Organocatalytic Stereoconvergent Synthesis of α-CF3 Amides: Triketopiperazines and Their Heterocyclic Metamorphosis

Robert W Foster; Eva N Lenz; Nigel S Simpkins; Darren Stead

doi:10.1002/chem.201701548

Organocatalytic Stereoconvergent Synthesis of α-CF₃ Amides: Triketopiperazines and Their Heterocyclic Metamorphosis

Chemistry. 2017 Jul 3;23(37):8810-8813. doi: 10.1002/chem.201701548. Epub 2017 Jun 12.

Authors

Robert W Foster¹, Eva N Lenz¹, Nigel S Simpkins², Darren Stead¹

Affiliations

¹ Oncology, Innovative Medicines and Early Development, AstraZeneca, Darwin Building, 310 Cambridge Science Park, Cambridge, CB4 0WG, UK.
² School of Chemistry, University of Birmingham, Birmingham, B15 2TT, UK.

PMID: 28493292
DOI: 10.1002/chem.201701548

Abstract

The highly enantioselective alkylation of α-CF₃ enolates, generated from triketopiperazines, has been accomplished through use of a bifunctional thiourea organocatalyst to facilitate 1,4-addition to varied enone acceptors.

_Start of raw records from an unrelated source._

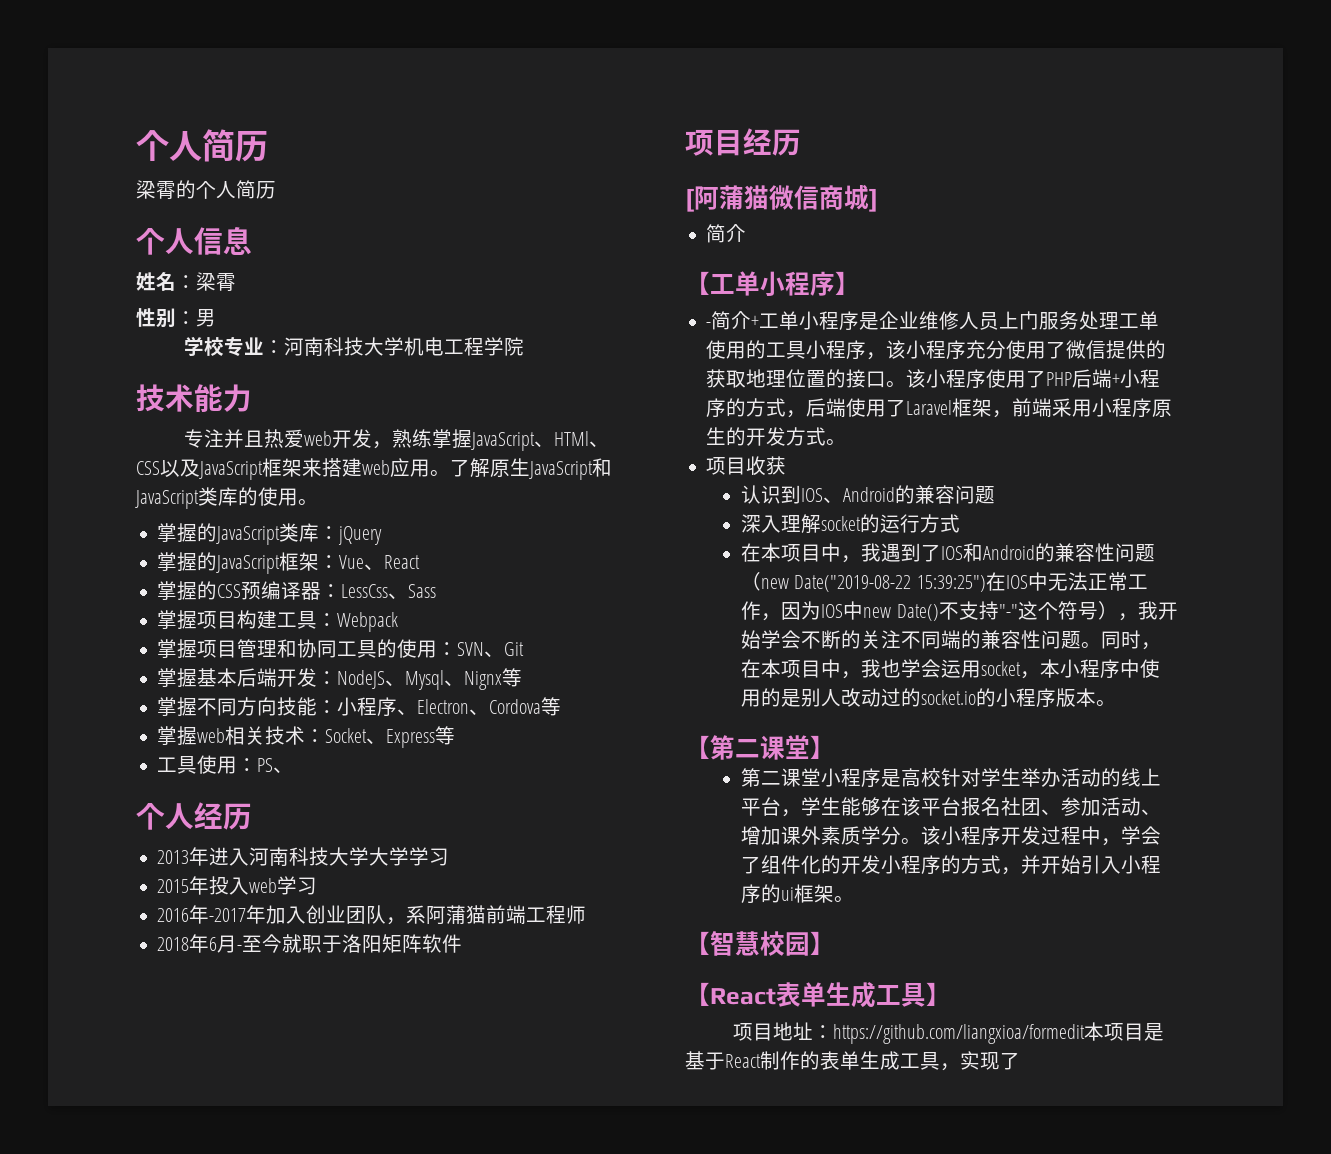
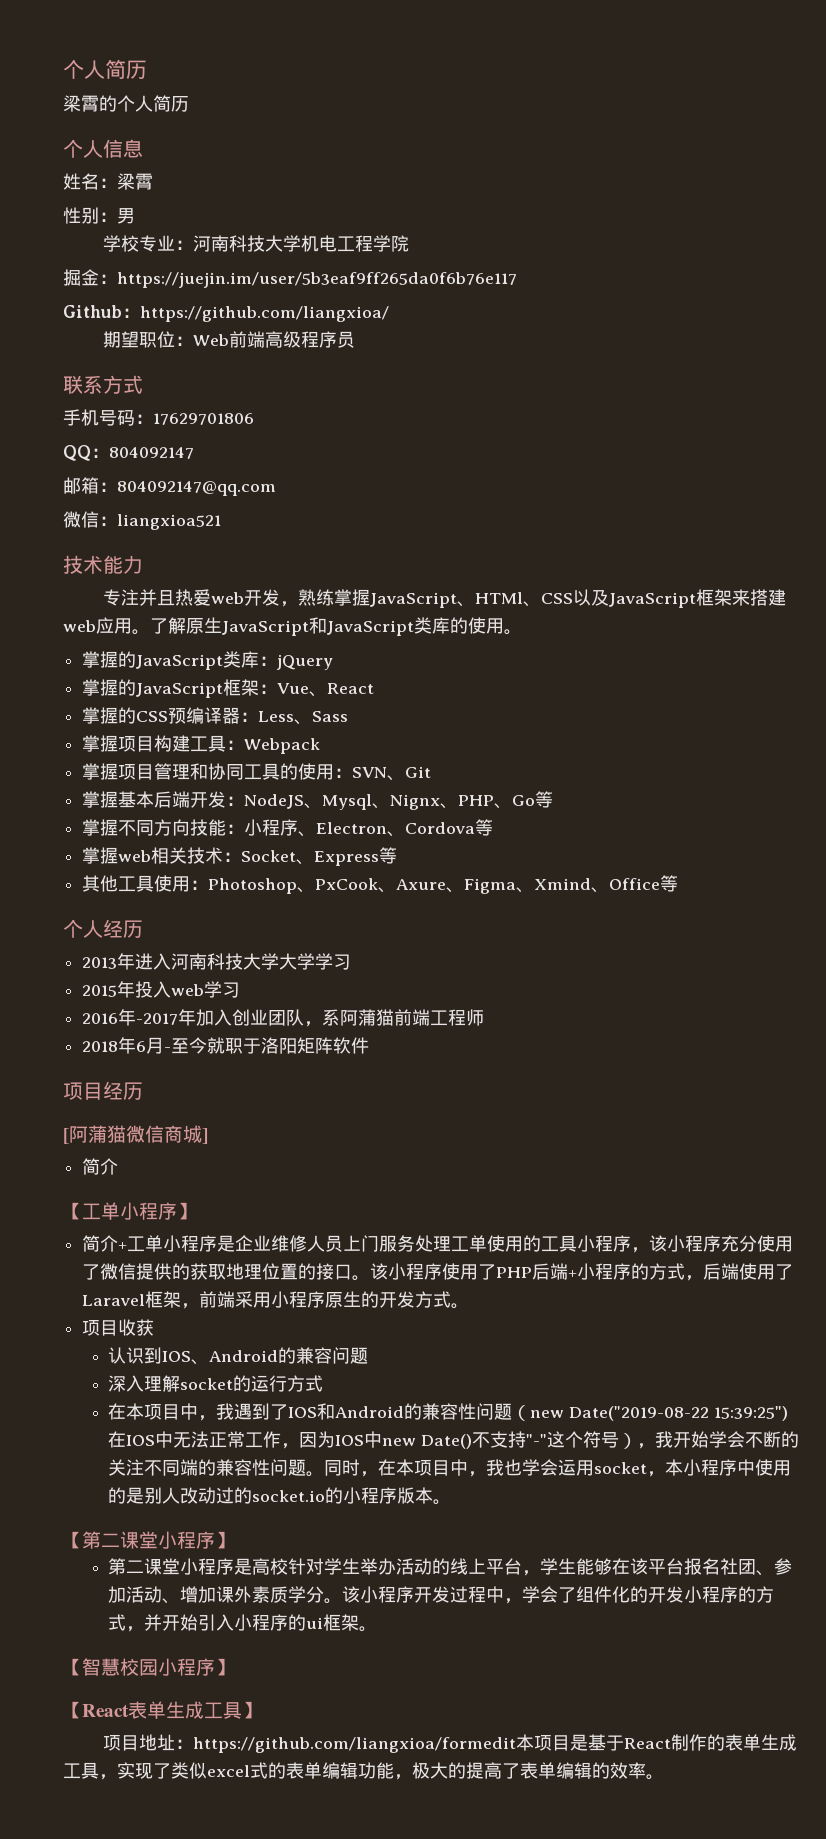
+ 掘金：https://juejin.im/user/5b3eaf9ff265da0f6b76e117
+ Github：https://github.com/liangxioa/
+ 期望职位：Web前端高级程序员
+ 联系方式
+ 手机号码：17629701806
+ QQ：804092147
+ 邮箱：804092147@qq.com
+ 微信：liangxioa521
- 掌握的CSS预编译器：LessCss、Sass
+ 掌握的CSS预编译器：Less、Sass
- 掌握基本后端开发：NodeJS、Mysql、Nignx等
+ 掌握基本后端开发：NodeJS、Mysql、Nignx、PHP、Go等
- 工具使用：PS、
+ 其他工具使用：Photoshop、PxCook、Axure、Figma、Xmind、Office等
- -简介+工单小程序是企业维修人员上门服务处理工单使用的工具小程序，该小程序充分使用了微信提供的获取地理位置的接口。
+ 简介+工单小程序是企业维修人员上门服务处理工单使用的工具小程序，该小程序充分使用了微信提供的获取地理位置的接口。
- 【第二课堂】
+ 【第二课堂小程序】
- 【智慧校园】
+ 【智慧校园小程序】
- 项目地址：https://github.com/liangxioa/formedit本项目是基于React制作的表单生成工具，实现了
+ 项目地址：https://github.com/liangxioa/formedit本项目是基于React制作的表单生成工具，实现了类似excel式的表单编辑功能，极大的提高了表单编辑的效率。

On treatment with appropriate nitrogen nucleophiles, the chiral triketopiperazine products undergo a metamorphosis, to provide novel fused heterocyclic lactams such as extended pyrazolopyrimidines.

Keywords: organocatalysis; pyrimidine; synthetic methods; trifluoromethyl; triketopiperazine.